(Structured diff data)
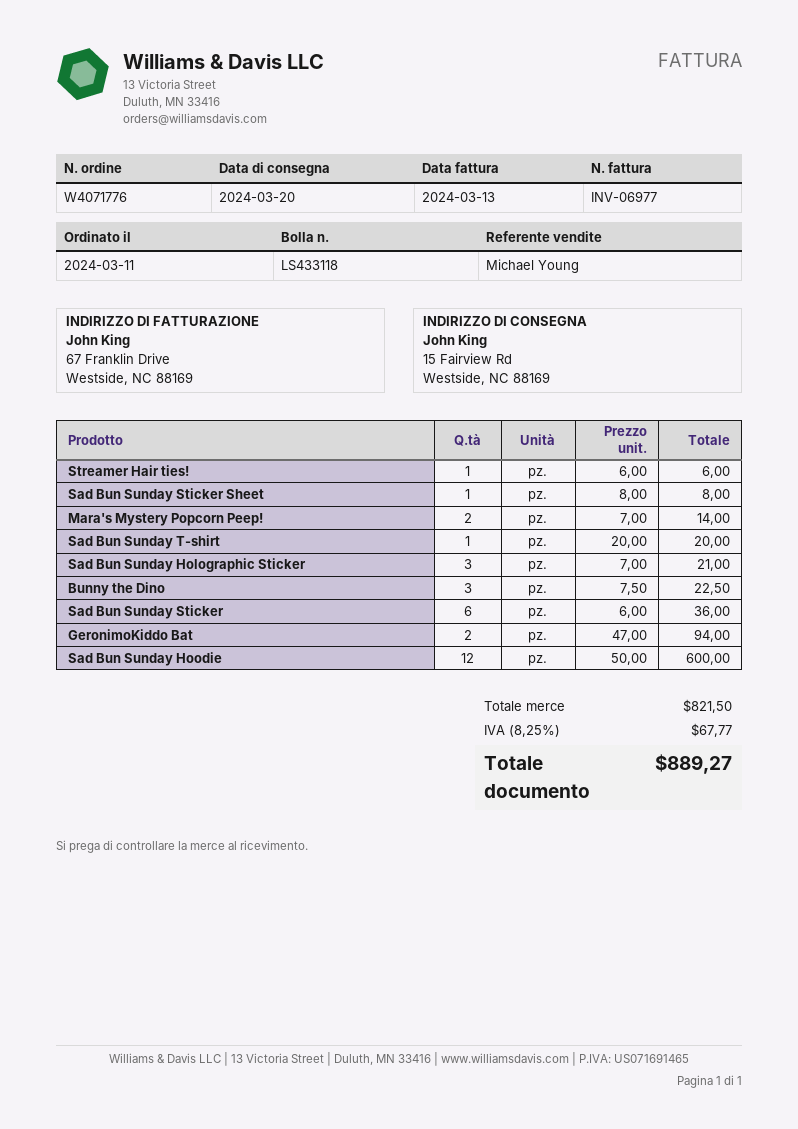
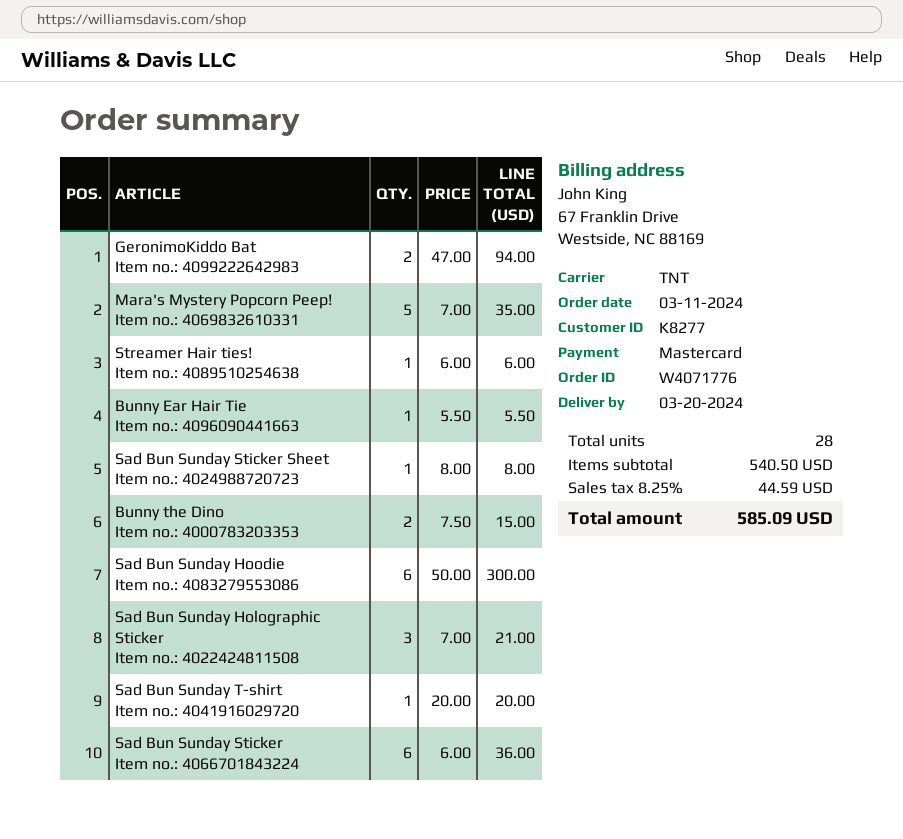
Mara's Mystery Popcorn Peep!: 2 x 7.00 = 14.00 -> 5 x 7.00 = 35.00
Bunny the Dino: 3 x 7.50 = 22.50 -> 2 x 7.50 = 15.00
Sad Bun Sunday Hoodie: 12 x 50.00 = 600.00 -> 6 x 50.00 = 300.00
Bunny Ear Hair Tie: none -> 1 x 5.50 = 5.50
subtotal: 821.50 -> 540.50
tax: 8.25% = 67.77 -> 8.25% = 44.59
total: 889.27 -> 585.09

## [ASSIGNMENT]
Each entry should be output word for word, with no pictures carried over.

## [PROBLEM SOLUTION]
Mara's Mystery Popcorn Peep!: 2 x 7.00 = 14.00 -> 5 x 7.00 = 35.00
Bunny the Dino: 3 x 7.50 = 22.50 -> 2 x 7.50 = 15.00
Sad Bun Sunday Hoodie: 12 x 50.00 = 600.00 -> 6 x 50.00 = 300.00
Bunny Ear Hair Tie: none -> 1 x 5.50 = 5.50
subtotal: 821.50 -> 540.50
tax: 8.25% = 67.77 -> 8.25% = 44.59
total: 889.27 -> 585.09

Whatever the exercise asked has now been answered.